• EXERCISE REQUIREMENTS:
Look through the records below and copy each line that includes the word "layout".
** Opening SOURCE INFORMATION block **
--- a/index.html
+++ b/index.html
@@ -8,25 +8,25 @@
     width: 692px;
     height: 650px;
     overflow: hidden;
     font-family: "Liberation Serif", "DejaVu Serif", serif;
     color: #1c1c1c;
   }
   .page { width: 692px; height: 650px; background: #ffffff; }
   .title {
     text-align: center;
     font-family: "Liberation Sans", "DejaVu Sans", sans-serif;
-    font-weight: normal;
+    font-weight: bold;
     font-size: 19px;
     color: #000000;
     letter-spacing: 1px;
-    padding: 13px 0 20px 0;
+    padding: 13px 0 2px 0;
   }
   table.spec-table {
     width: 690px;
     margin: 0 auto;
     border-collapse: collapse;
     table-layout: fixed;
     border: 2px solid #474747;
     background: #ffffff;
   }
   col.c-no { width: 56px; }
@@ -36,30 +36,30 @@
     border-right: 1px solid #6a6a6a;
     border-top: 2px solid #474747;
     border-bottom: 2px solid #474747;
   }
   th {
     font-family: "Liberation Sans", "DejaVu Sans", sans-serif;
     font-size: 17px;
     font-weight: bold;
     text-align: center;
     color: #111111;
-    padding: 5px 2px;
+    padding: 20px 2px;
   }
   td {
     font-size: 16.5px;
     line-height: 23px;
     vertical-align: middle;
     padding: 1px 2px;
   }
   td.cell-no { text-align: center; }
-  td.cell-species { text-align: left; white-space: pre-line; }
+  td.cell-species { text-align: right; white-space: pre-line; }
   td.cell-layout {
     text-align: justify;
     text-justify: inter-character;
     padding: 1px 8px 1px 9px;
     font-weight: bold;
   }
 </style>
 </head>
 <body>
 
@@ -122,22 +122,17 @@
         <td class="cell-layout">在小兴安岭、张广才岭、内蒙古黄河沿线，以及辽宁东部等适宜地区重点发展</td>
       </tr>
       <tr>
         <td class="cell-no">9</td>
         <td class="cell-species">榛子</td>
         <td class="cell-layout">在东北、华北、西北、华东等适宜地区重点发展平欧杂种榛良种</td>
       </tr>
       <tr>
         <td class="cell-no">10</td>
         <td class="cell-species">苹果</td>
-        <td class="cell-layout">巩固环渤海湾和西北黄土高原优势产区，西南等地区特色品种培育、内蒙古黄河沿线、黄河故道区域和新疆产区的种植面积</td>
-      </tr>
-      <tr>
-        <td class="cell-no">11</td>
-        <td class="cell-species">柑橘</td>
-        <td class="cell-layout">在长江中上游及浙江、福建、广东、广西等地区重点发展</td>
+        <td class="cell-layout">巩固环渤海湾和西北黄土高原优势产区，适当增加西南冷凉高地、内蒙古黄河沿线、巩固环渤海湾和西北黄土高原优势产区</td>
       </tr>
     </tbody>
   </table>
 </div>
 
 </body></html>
** Closing SOURCE INFORMATION block **
** Opening SOURCE INFORMATION block **
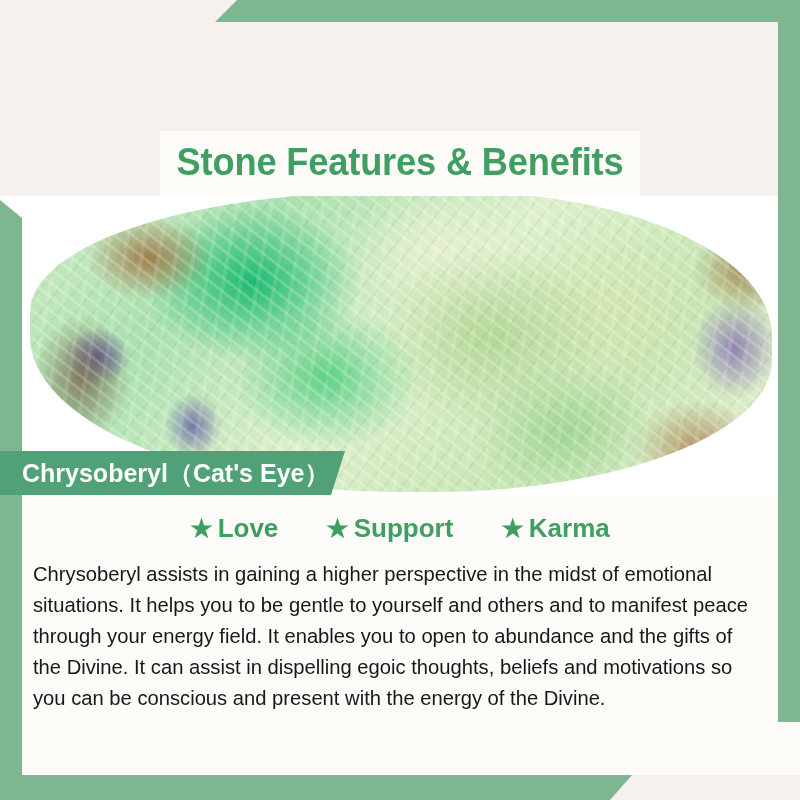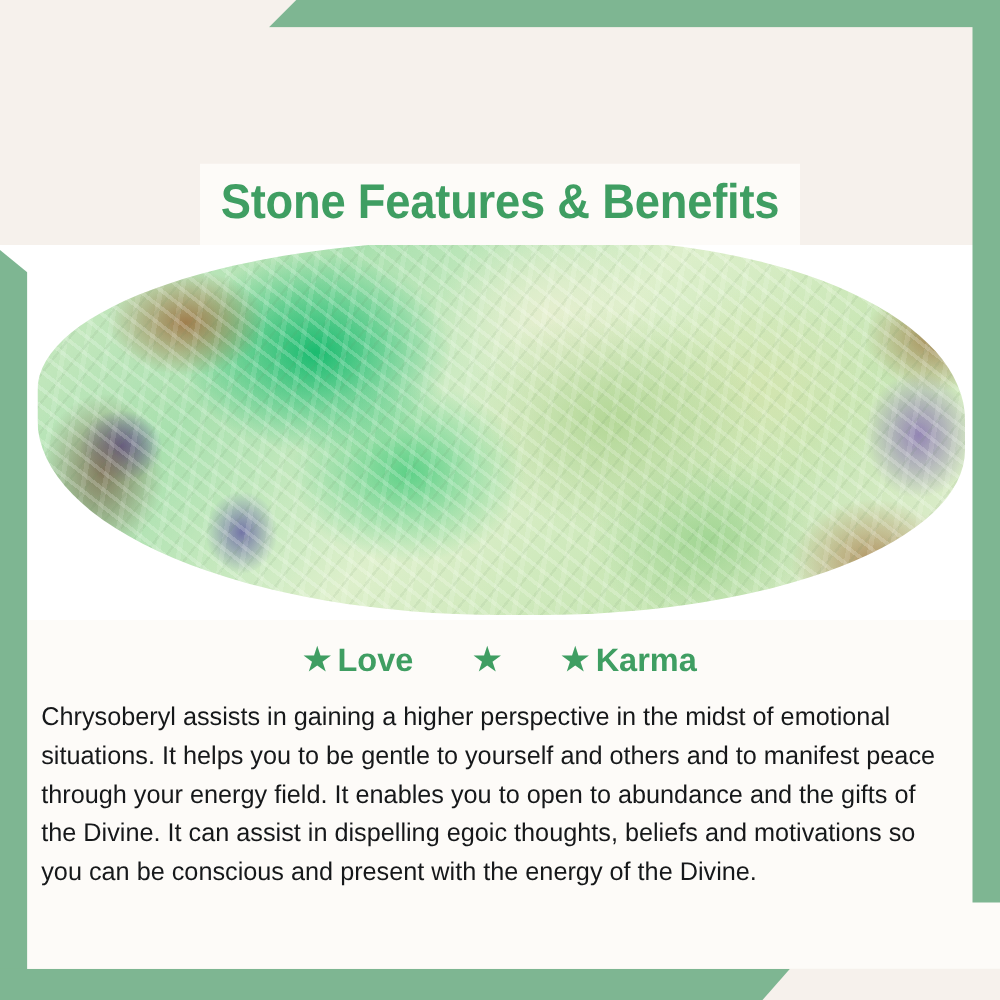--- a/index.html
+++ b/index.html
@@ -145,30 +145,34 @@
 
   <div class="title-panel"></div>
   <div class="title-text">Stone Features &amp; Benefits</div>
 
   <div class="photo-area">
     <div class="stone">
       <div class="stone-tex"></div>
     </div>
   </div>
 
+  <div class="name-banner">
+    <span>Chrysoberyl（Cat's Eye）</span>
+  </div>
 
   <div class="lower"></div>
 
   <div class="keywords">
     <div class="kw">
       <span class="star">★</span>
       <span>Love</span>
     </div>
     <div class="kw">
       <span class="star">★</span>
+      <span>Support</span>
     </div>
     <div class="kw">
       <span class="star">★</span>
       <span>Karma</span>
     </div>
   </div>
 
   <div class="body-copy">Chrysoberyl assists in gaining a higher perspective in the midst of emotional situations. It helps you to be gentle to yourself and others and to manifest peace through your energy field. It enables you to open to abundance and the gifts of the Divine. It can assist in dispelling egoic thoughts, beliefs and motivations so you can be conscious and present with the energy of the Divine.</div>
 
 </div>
** Closing SOURCE INFORMATION block **
** Opening SOURCE INFORMATION block **
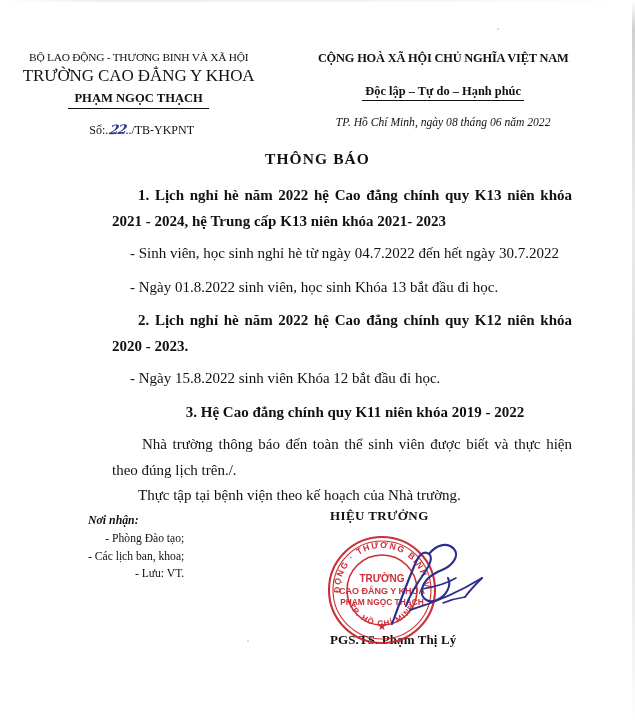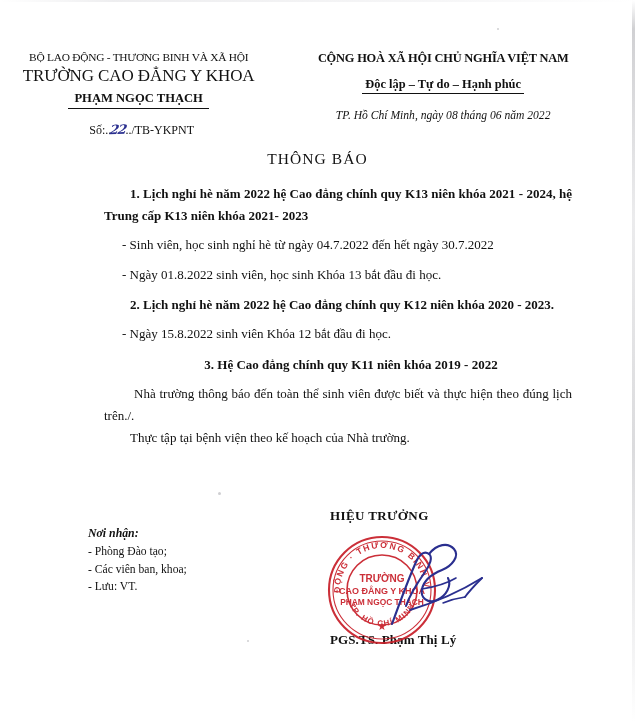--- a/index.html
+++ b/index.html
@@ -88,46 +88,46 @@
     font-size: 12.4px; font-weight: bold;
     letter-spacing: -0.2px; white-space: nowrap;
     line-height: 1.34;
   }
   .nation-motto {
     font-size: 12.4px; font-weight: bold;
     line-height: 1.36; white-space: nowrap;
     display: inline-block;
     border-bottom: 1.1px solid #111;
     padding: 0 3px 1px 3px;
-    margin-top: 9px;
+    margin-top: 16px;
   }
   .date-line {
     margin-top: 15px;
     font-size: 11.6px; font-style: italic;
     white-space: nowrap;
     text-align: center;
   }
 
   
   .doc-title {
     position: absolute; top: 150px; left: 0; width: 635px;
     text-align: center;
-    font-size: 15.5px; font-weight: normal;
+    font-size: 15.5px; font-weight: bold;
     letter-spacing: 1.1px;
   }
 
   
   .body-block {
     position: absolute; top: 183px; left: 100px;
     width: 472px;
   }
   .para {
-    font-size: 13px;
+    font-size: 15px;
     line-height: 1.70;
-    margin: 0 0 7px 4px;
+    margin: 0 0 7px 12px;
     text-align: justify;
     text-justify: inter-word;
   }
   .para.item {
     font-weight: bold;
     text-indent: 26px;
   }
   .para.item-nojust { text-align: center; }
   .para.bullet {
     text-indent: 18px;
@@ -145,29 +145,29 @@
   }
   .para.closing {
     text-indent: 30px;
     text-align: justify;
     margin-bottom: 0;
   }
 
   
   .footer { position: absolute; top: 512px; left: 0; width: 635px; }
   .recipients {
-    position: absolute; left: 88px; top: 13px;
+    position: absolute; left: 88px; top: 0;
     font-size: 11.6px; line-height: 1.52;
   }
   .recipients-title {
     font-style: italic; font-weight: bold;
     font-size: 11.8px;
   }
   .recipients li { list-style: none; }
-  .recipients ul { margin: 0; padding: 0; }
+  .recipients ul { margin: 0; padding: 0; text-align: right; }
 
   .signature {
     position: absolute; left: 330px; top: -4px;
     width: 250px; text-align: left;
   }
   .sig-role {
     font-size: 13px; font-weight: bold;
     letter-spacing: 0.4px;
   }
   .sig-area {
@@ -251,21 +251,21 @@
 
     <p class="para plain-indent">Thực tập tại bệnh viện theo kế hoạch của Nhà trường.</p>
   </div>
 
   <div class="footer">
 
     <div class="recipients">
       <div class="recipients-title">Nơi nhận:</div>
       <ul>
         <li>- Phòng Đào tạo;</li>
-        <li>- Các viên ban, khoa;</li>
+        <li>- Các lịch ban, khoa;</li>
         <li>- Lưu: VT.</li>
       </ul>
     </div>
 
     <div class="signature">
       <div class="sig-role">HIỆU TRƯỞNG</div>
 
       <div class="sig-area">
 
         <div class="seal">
** Closing SOURCE INFORMATION block **
• RESPONSE:
     table-layout: fixed;
   td.cell-layout {
         <td class="cell-layout">在小兴安岭、张广才岭、内蒙古黄河沿线，以及辽宁东部等适宜地区重点发展</td>
         <td class="cell-layout">在东北、华北、西北、华东等适宜地区重点发展平欧杂种榛良种</td>
-        <td class="cell-layout">巩固环渤海湾和西北黄土高原优势产区，西南等地区特色品种培育、内蒙古黄河沿线、黄河故道区域和新疆产区的种植面积</td>
-        <td class="cell-layout">在长江中上游及浙江、福建、广东、广西等地区重点发展</td>
+        <td class="cell-layout">巩固环渤海湾和西北黄土高原优势产区，适当增加西南冷凉高地、内蒙古黄河沿线、巩固环渤海湾和西北黄土高原优势产区</td>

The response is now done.